Bug 100639

Summary: drm_intel_gem_bo_context_exec() failed: Device or resource busy .... even after patch
Product: Beignet Reporter: Michal <developer.m3>
Component: BeignetAssignee: Zhigang Gong <zhigang.gong>
Status: RESOLVED MOVED QA Contact:
Severity: major    
Priority: medium CC: rong.r.yang
Version: unspecified   
Hardware: x86-64 (AMD64)   
OS: Linux (All)   
Whiteboard:
i915 platform: i915 features:
Attachments: output from clinfo
patch for clFFT to identify wrong execution of OpenCL 1.2 on Haswell

Description Michal 2017-04-10 07:11:12 UTC
Created attachment 130772 [details]
output from clinfo

Hi everybody, 

i'm getting errors: 

drm_intel_gem_bo_context_exec() failed: Device or resource busy
Beignet: "Exec event 0x1dda2a0 error, type is 4592, error staus is -5"

i applied patch : 
https://www.mail-archive.com/beignet@lists.freedesktop.org/msg07315.html


my hardware: intel i5-4250U , intel graphics HD 5000,
i'm using debian ,
installed packages:
libdrm  2.4.74-1
llvm 3.5, 3.8
kernel 4.9.13-1~bpo8+1 (2017-02-27) x86_64

root@debian:~# cat /sys/module/i915/parameters/enable_ppgtt
1

my issue has raised with use of clFFT large 1D FFT , error raised is mentioned above, 

i ran included benchmark tools in beignet package, not sure if it could be related : 
... skipping successes ...
benchmark_filter_image_uchar()    [Result: 301.701 FPS]    [SUCCESS]
benchmark_filter_image_ushort()    [Result: 179.831 FPS]    [SUCCESS]
benchmark_filter_image_uint()    [Result: 89.430 FPS]    [SUCCESS]
benchmark_workgroup_broadcast_1D_int()ASSERTION FAILED: 0
  at file .../Beignet-1.3.1-Source/backend/src/backend/gen_context.cpp,
function virtual void gbe::GenContext::emitUnpackLongInstruction(const
gbe::SelectionInstruction&), line 2313
Trace/breakpoint trap


using clinfo is raising also same error message ...
i'm attaching output from clinfo ... 

please could you help me to fix that error ? so i could use clFFT ... 

kind regards,
Comment 1 Rebecca Palmer 2017-04-10 21:46:26 UTC
I have the same error message on Ivybridge [8086:0166] with the jessie-backports (4.9) linux-image, but not with the jessie (3.16) one (which is why I didn't notice before).  I haven't tried the patch linked to above.

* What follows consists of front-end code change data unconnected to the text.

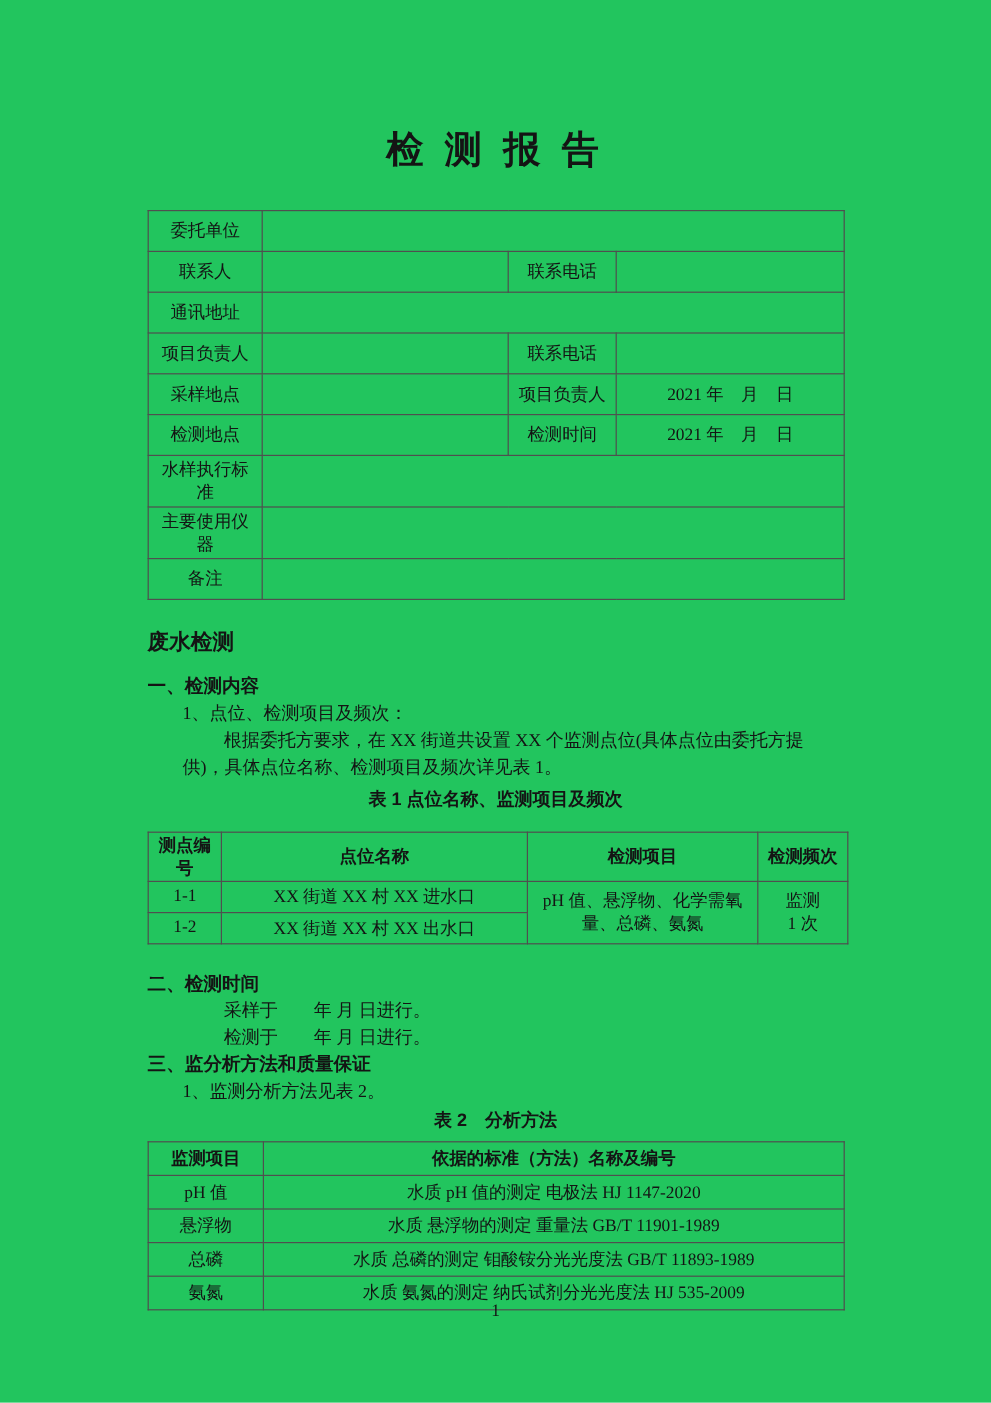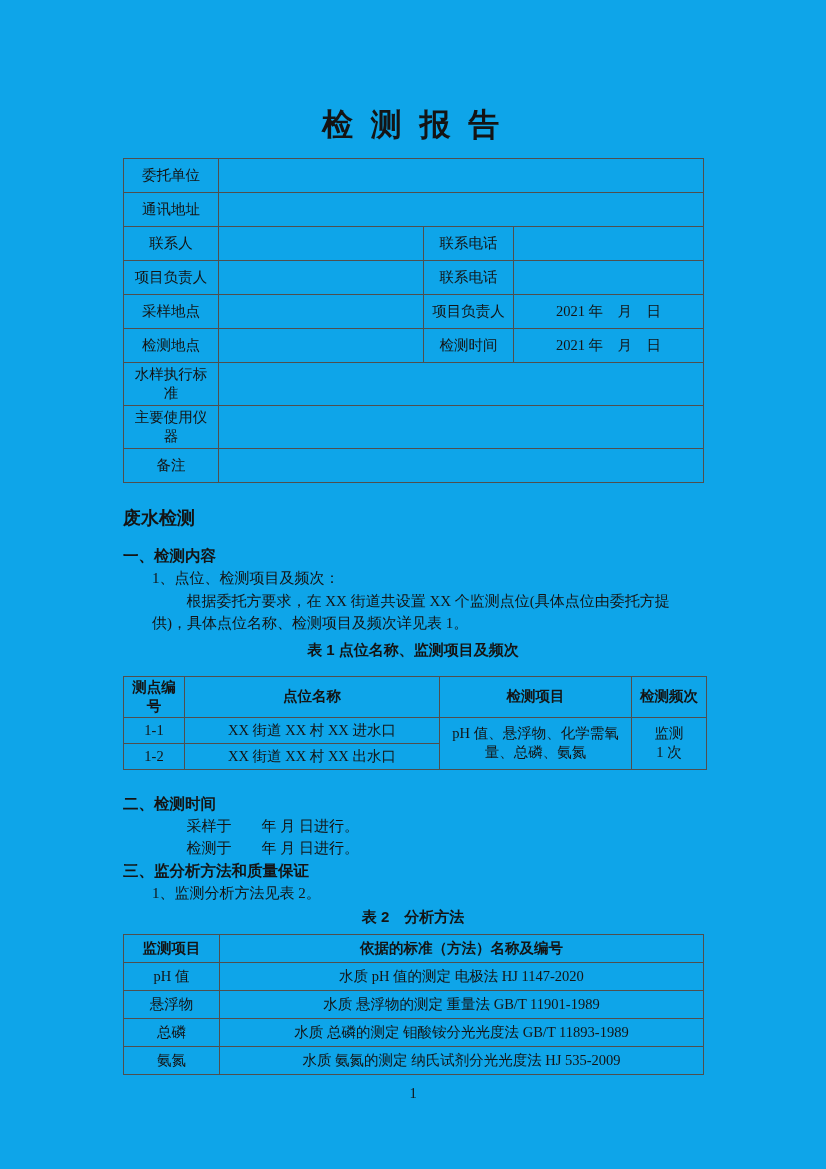--- a/index.html
+++ b/index.html
@@ -1,20 +1,20 @@
 <!DOCTYPE html>
 <html><head>
 <meta charset="utf-8">
 <style>
   * { margin:0; padding:0; box-sizing:border-box; }
   html,body { background:#ffffff; }
   .page {
     position:relative;
     width:826px; height:1169px;
-    background:#0ea5e9;
+    background:#22c55e;
     color:#141414;
     font-family:"Liberation Serif","DejaVu Serif",serif;
     overflow:hidden;
   }
   .content { width:580px; margin:0 auto; }
 
   .report-title {
     padding-top:101px;
     text-align:center;
     font-family:"Liberation Serif","DejaVu Serif",serif;
@@ -22,21 +22,21 @@
     font-size:31px;
     letter-spacing:5px;
     line-height:48px;
     white-space:pre;
   }
 
   table { border-collapse:collapse; table-layout:fixed; width:580px; }
   td, th { border:1px solid #4f4f4f; vertical-align:middle; }
 
   
-  .info-table { margin-top:9px; }
+  .info-table { margin-top:26px; }
   .info-table td {
     height:34px;
     font-size:14.5px;
     text-align:center;
     padding:2px 4px;
   }
 
   
   .doc-heading {
     margin-top:23px;
@@ -120,28 +120,28 @@
           <col style="width:205px">
           <col style="width:90px">
           <col style="width:190px">
       </colgroup>
       <tbody>
         <tr>
           <td>委托单位</td>
           <td colspan="3"></td>
         </tr>
         <tr>
+          <td>联系人</td>
+          <td></td>
+          <td>联系电话</td>
+          <td></td>
+        </tr>
+        <tr>
           <td>通讯地址</td>
           <td colspan="3"></td>
-        </tr>
-        <tr>
-          <td>联系人</td>
-          <td></td>
-          <td>联系电话</td>
-          <td></td>
         </tr>
         <tr>
           <td>项目负责人</td>
           <td></td>
           <td>联系电话</td>
           <td></td>
         </tr>
         <tr>
           <td>采样地点</td>
           <td></td>

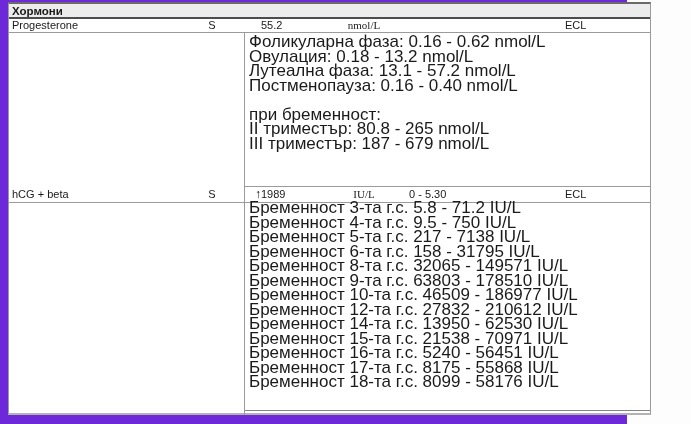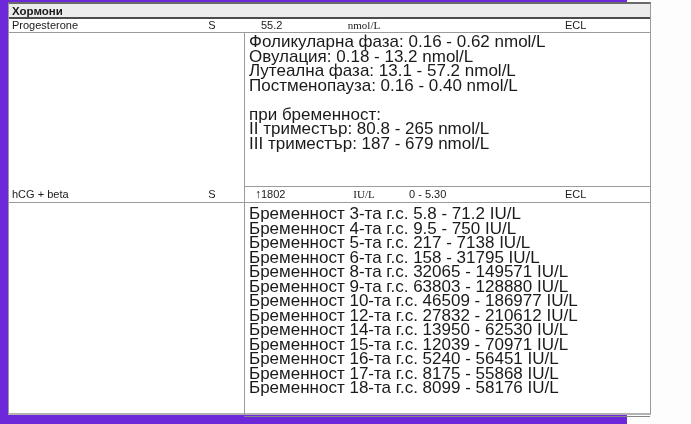--- a/index.html
+++ b/index.html
@@ -41,21 +41,21 @@
   .c-units{position:absolute;left:321px;width:68px;text-align:center;font-family:Liberation Serif, serif;}
   .c-range{position:absolute;left:400px;white-space:nowrap;}
   .c-method{position:absolute;left:556px;width:56px;text-align:left;}
   .ref-cell{
     position:absolute;left:235px;right:0;
     padding:2px 0 0 5px;
     font-size:17px;
     box-sizing:border-box;
   }
   .ref-prog{top:29px;height:154px;border-bottom:1px solid #9b9b9b;}
-  .ref-hcg{top:201px;height:212px;border-bottom:1px solid #858585;}
+  .ref-hcg{top:195px;height:212px;border-bottom:1px solid #858585;}
   .ref-line{min-height:14.5px;line-height:14.5px;white-space:nowrap;}
   .vline{
     position:absolute;left:235px;top:29px;width:1px;height:382px;
     background:#9b9b9b;
   }
 </style>
 </head>
 <body>
 
 <div class="page">
@@ -81,37 +81,37 @@
       <div class="ref-line">Постменопауза: 0.16 - 0.40 nmol/L</div>
       <div class="ref-line"></div>
       <div class="ref-line">при бременност:</div>
       <div class="ref-line">II триместър: 80.8 - 265 nmol/L</div>
       <div class="ref-line">III триместър: 187 - 679 nmol/L</div>
     </div>
 
     <div class="test-row row-hcg">
       <span class="c-name">hCG + beta</span>
       <span class="c-flag">S</span>
-      <span class="c-value"><span class="arrow">↑</span><span>1802</span></span>
+      <span class="c-value"><span class="arrow">↑</span><span>1989</span></span>
       <span class="c-units">IU/L</span>
       <span class="c-range">0 - 5.30</span>
       <span class="c-method">ECL</span>
     </div>
 
     <div class="ref-cell ref-hcg">
       <div class="ref-line">Бременност 3-та г.с. 5.8 - 71.2 IU/L</div>
       <div class="ref-line">Бременност 4-та г.с. 9.5 - 750 IU/L</div>
       <div class="ref-line">Бременност 5-та г.с. 217 - 7138 IU/L</div>
       <div class="ref-line">Бременност 6-та г.с. 158 - 31795 IU/L</div>
       <div class="ref-line">Бременност 8-та г.с. 32065 - 149571 IU/L</div>
-      <div class="ref-line">Бременност 9-та г.с. 63803 - 128880 IU/L</div>
+      <div class="ref-line">Бременност 9-та г.с. 63803 - 178510 IU/L</div>
       <div class="ref-line">Бременност 10-та г.с. 46509 - 186977 IU/L</div>
       <div class="ref-line">Бременност 12-та г.с. 27832 - 210612 IU/L</div>
       <div class="ref-line">Бременност 14-та г.с. 13950 - 62530 IU/L</div>
-      <div class="ref-line">Бременност 15-та г.с. 12039 - 70971 IU/L</div>
+      <div class="ref-line">Бременност 15-та г.с. 21538 - 70971 IU/L</div>
       <div class="ref-line">Бременност 16-та г.с. 5240 - 56451 IU/L</div>
       <div class="ref-line">Бременност 17-та г.с. 8175 - 55868 IU/L</div>
       <div class="ref-line">Бременност 18-та г.с. 8099 - 58176 IU/L</div>
     </div>
 
     <div class="vline"></div>
   </div>
 </div>
 
 </body></html>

Disabling softpin (by commenting out its CHECK_LIBRARY_EXISTS line in top-level CMakeLists.txt - https://bugs.freedesktop.org/show_bug.cgi?id=98647#c9 ) fixes this; it also disables OpenCL 2.0, but that isn't supported on Ivybridge/Haswell anyway.

This might also explain the Linux version dependency, as softpin requires a recent Linux (post https://git.kernel.org/pub/scm/linux/kernel/git/torvalds/linux.git/commit/include/uapi/drm/i915_drm.h?id=506a8e87d8d2746b9e9d2433503fe237c54e4750).  Attempting it on older ones fails without doing anything (http://sources.debian.net/src/libdrm/2.4.74-1/intel/intel_bufmgr_gem.c/#L3658 , http://sources.debian.net/src/libdrm/2.4.74-1/intel/intel_bufmgr.c/?hl=266#L263 ), and beignet doesn't check for failure.

(Does this imply a Linux version requirement for OpenCL 2.0, given that we require softpin for SVM, and if so should we check for working softpin on init?)
Comment 2 Michal 2017-04-11 19:47:08 UTC
Hi Rebecca, 

does it mean that Haswell platform should be error-less in some certain conditions ? i didn't notice that state ... 
i'm not sure if i understood your comment ... 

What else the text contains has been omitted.